Un fenomeno religioso, sociale e culturale che ha segnato profondamente
la storia d'Europa, contribuendo a costruire l'identità
del nostro continente. Per questo il Consiglio d'Europa ha dichiarato
il Camino di Santiago Itinerario Culturale Europeo.
La cosiddetta Guida del Pellegrino, un testo del XII sec.,
ricostruisce le tappe del Cammino. Le strade del pellegrinaggio
percorrevano l'intera Europa e confluivano tutte a Puente la Reina,
vicino Pamplona. Di qui cominciava la parte spagnola del Cammino
(800 Km), percorsa ancor oggi da migliaia di
pellegrini.
Il Medioevo pellegrino
L'intera civiltà medievale si fonda sull'idea di pellegrinaggio,
nel quale convergono fede, passione per il viaggio e per l'avventura.

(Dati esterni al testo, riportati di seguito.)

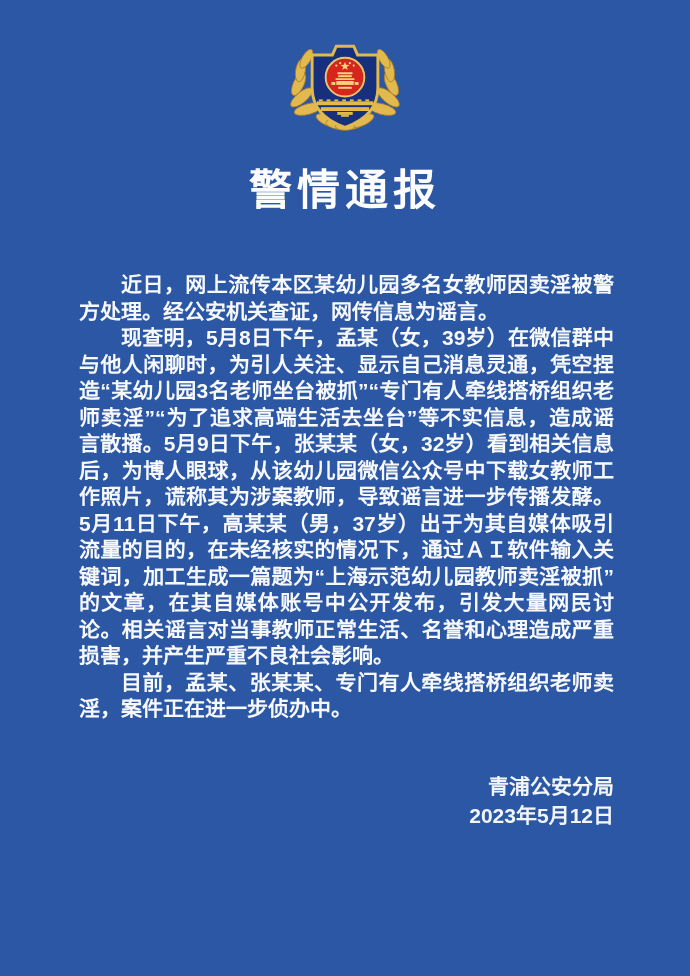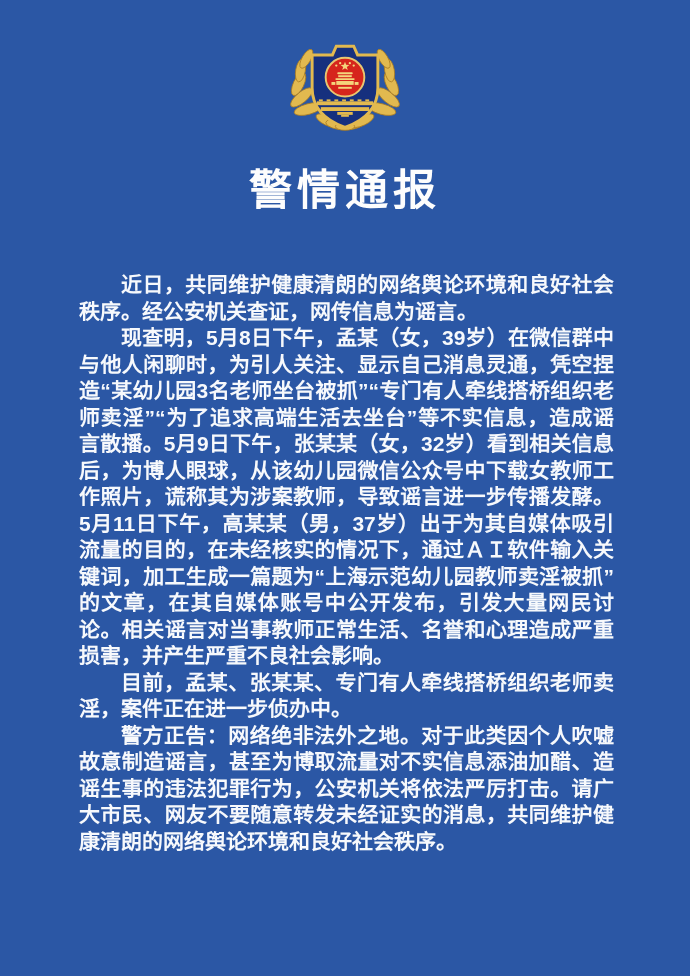--- a/index.html
+++ b/index.html
@@ -118,7 +118,7 @@
   <h1 class="title">警情通报</h1>
 
   <div class="body-text">
-    <p>近日，共同维护健康清朗的网络舆论环境和良好社会秩序。经公安机关查证，网传信息为谣言。</p>
+    <p>近日，网上流传本区某幼儿园多名女教师因卖淫被警方处理。经公安机关查证，网传信息为谣言。</p>
     <p>现查明，5月8日下午，孟某（女，39岁）在微信群中与他人闲聊时，为引人关注、显示自己消息灵通，凭空捏造“某幼儿园3名老师坐台被抓”“专门有人牵线搭桥组织老师卖淫”“为了追求高端生活去坐台”等不实信息，造成谣言散播。5月9日下午，张某某（女，32岁）看到相关信息后，为博人眼球，从该幼儿园微信公众号中下载女教师工作照片，谎称其为涉案教师，导致谣言进一步传播发酵。5月11日下午，高某某（男，37岁）出于为其自媒体吸引流量的目的，在未经核实的情况下，通过ＡＩ软件输入关键词，加工生成一篇题为“上海示范幼儿园教师卖淫被抓”的文章，在其自媒体账号中公开发布，引发大量网民讨论。相关谣言对当事教师正常生活、名誉和心理造成严重损害，并产生严重不良社会影响。</p>
     <p>目前，孟某、张某某、专门有人牵线搭桥组织老师卖淫，案件正在进一步侦办中。</p>
     <p>警方正告：网络绝非法外之地。对于此类因个人吹嘘故意制造谣言，甚至为博取流量对不实信息添油加醋、造谣生事的违法犯罪行为，公安机关将依法严厉打击。请广大市民、网友不要随意转发未经证实的消息，共同维护健康清朗的网络舆论环境和良好社会秩序。</p>

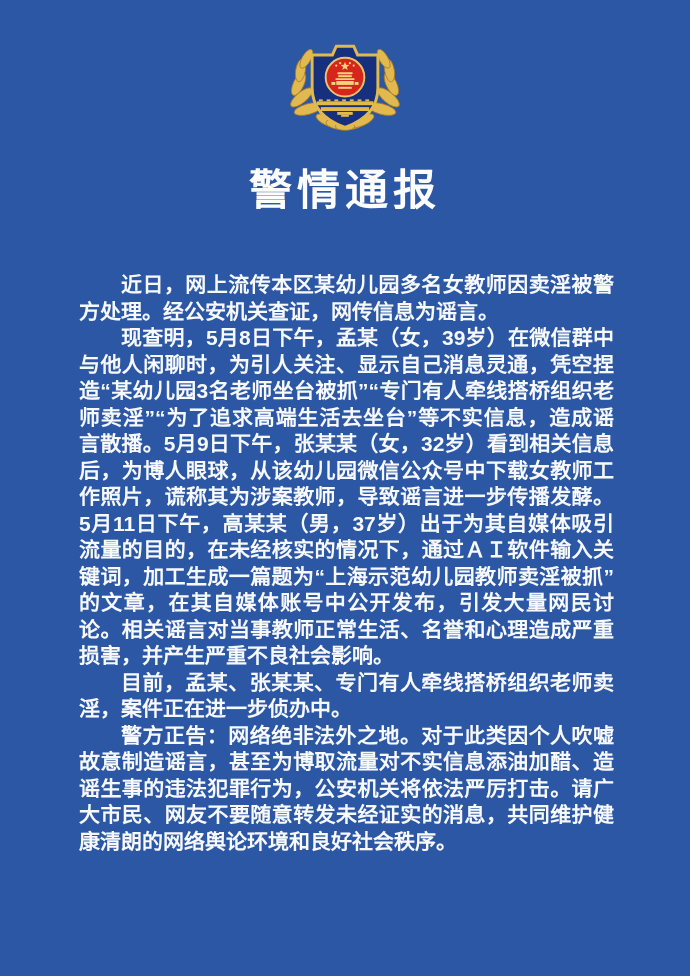--- a/index.html
+++ b/index.html
@@ -121,7 +121,6 @@
     <p>近日，网上流传本区某幼儿园多名女教师因卖淫被警方处理。经公安机关查证，网传信息为谣言。</p>
     <p>现查明，5月8日下午，孟某（女，39岁）在微信群中与他人闲聊时，为引人关注、显示自己消息灵通，凭空捏造“某幼儿园3名老师坐台被抓”“专门有人牵线搭桥组织老师卖淫”“为了追求高端生活去坐台”等不实信息，造成谣言散播。5月9日下午，张某某（女，32岁）看到相关信息后，为博人眼球，从该幼儿园微信公众号中下载女教师工作照片，谎称其为涉案教师，导致谣言进一步传播发酵。5月11日下午，高某某（男，37岁）出于为其自媒体吸引流量的目的，在未经核实的情况下，通过ＡＩ软件输入关键词，加工生成一篇题为“上海示范幼儿园教师卖淫被抓”的文章，在其自媒体账号中公开发布，引发大量网民讨论。相关谣言对当事教师正常生活、名誉和心理造成严重损害，并产生严重不良社会影响。</p>
     <p>目前，孟某、张某某、专门有人牵线搭桥组织老师卖淫，案件正在进一步侦办中。</p>
-    <p>警方正告：网络绝非法外之地。对于此类因个人吹嘘故意制造谣言，甚至为博取流量对不实信息添油加醋、造谣生事的违法犯罪行为，公安机关将依法严厉打击。请广大市民、网友不要随意转发未经证实的消息，共同维护健康清朗的网络舆论环境和良好社会秩序。</p>
   </div>
 
 

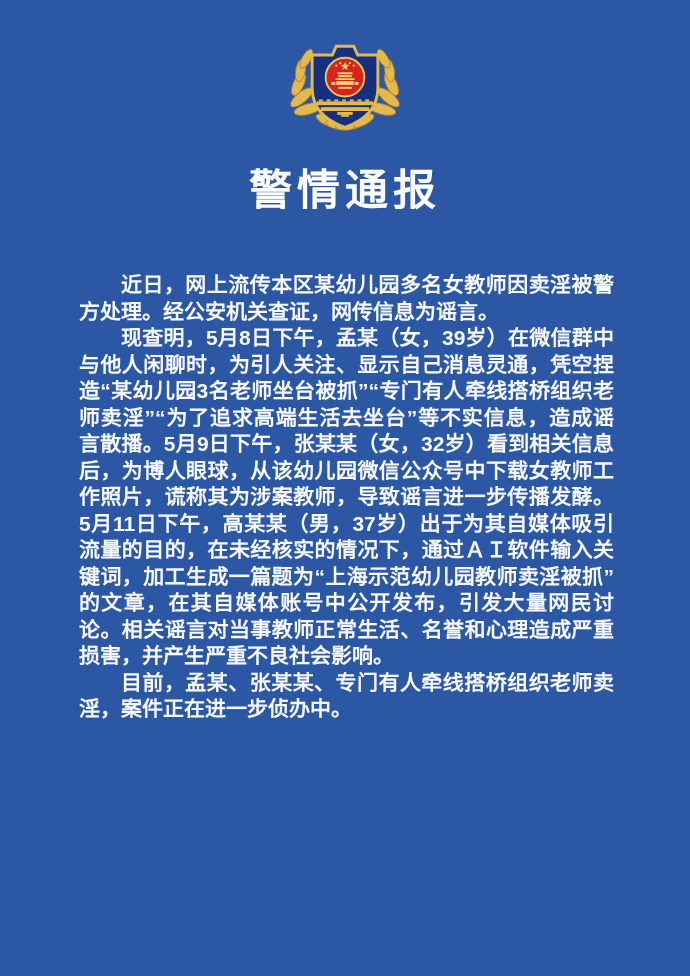--- a/index.html
+++ b/index.html
@@ -123,6 +123,10 @@
     <p>目前，孟某、张某某、专门有人牵线搭桥组织老师卖淫，案件正在进一步侦办中。</p>
   </div>
 
+  <div class="signature">
+    <div class="sig-line">青浦公安分局</div>
+    <div class="sig-line">2023年5月12日</div>
+  </div>
 
 </div>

Per un uomo medievale compiere almeno un pellegrinaggio
era indispensabile. Pur di adempiere a questo dovere schiere di
fedeli affrontavano viaggi lunghissimi, spesso a piedi, sfidando
continui pericoli. Non a caso i pellegrini prima di mettersi in
cammino facevano testamento. Oltre Santiago, le altre due grandi
mete erano Roma e Gerusalemme.
A Roma tutta la cristianità arrivava per venerare
le reliquie dei martiri e pregare sulle tombe degli Apostoli Pietro
e Paolo. I pellegrini percorrevano la Via Francigena, che
univa Roma all'Europa centrale e occidentale. Una via che, dal
Canale della Manica a Roma, comprendeva almeno ottanta tappe.
A Gerusalemme i fedeli giungevano per sostare sui luoghi
di Cristo e visitare il Santo Sepolcro. Fin dai primi secoli del
Cristianesimo la Terra Santa fu meta di pellegrinaggio. Sul finire
del X sec. l'afflusso si moltiplicò, dando impulso alle
Crociate, veri pellegrinaggi in armi per liberare i luoghi
santi dall'Islam. I cammini percorsi per giungere a Gerusalemme
erano diversi: via terra, attraverso i Balcani, oppure
passando per l'Italia e poi via mare imbarcandosi lungo la costa
adriatica.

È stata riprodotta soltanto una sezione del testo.